5 of Andy Warhol’s most famous paintings

Musement shares five of the most famous Andy Warhol paintings that have left a distinct mark on modern art.

One of the world’s most esteemed Pop Artists, Andy Warhol is synonymous with downtown New York City, his tin foil-decorated Factory, and Campbell’s Soup. While paintings weren’t the only medium by which he expressed himself, they’re definitely one of his most significant. His instantly recognizable flair has left an indelible mark on 20th-century art, and here are five of his most famous paintings.

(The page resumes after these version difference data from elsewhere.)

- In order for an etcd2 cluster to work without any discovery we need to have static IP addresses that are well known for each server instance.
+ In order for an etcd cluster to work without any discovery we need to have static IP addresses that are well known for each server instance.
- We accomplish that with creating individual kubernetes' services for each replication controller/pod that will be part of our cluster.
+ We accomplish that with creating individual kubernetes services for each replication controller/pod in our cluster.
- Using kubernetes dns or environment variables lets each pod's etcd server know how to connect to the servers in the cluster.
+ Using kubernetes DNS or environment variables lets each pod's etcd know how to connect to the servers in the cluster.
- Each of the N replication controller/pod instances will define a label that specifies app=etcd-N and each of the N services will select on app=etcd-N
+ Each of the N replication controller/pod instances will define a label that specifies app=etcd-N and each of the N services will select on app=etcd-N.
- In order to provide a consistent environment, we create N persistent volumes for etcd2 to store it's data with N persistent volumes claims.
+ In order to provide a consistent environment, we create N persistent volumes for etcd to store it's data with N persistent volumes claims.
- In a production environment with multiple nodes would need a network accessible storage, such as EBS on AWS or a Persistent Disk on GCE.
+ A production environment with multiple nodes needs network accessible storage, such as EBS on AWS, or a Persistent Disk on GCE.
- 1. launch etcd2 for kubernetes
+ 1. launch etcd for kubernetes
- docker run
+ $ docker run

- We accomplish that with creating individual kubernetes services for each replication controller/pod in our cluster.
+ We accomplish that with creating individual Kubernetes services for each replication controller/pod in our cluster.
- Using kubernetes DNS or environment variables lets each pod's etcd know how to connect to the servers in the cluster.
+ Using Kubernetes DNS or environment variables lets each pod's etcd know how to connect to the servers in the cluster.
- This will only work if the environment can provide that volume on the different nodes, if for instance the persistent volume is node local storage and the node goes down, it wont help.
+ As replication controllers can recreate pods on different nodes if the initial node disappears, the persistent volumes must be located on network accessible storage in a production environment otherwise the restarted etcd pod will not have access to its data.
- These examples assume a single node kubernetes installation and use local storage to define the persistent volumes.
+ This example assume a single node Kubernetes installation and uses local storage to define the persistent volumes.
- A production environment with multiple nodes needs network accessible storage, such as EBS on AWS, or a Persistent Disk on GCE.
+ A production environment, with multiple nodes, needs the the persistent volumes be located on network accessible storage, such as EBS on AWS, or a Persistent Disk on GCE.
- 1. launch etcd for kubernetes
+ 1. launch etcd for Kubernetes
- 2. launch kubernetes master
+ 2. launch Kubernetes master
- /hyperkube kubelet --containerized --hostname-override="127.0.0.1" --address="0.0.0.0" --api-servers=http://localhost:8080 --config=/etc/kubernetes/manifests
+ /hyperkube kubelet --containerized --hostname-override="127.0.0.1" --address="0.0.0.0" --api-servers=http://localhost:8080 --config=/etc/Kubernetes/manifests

1. Campbell’s Soup Cans, 1962

The artist sought inspiration from consumer culture and the mass media, and one of his most iconic portrayals was the popular Campbell’s Soup cans. He painted 32 canvases, one for each of the 32 soup flavors sold at the time, and displayed them all together, as though they’re displayed on a supermarket shelf. See them all at MoMA.

2. Mao, 1972

Warhol was just as inspired by celebrities as consumer culture, hence his depiction of Mao Zedong, the communist revolutionary who founded the People’s Republic of China. Modeling his works on Mao’s official state portrait, Warhol added splashes of bright color. Many believe this was his way of showing freedom of expression, something Mao didn’t nurture so generously among his countrymen. He created 199 silkscreens in total, which are displayed around the world. You can admire one iteration at the Tate Modern in London.

3. Marilyn Diptych, 1962

Warhol also featured Hollywood legend Marilyn Monroe in his work. His silkscreen contains 50 identical portraits of the movie star: 25 in color on the left and 25 in black and white on the right, based on a publicity shot from her 1953 film, Niagara. He completed this work in the weeks following her tragic death, and it’s one of his most recognizable. You can also see this one at London’s Tate Modern.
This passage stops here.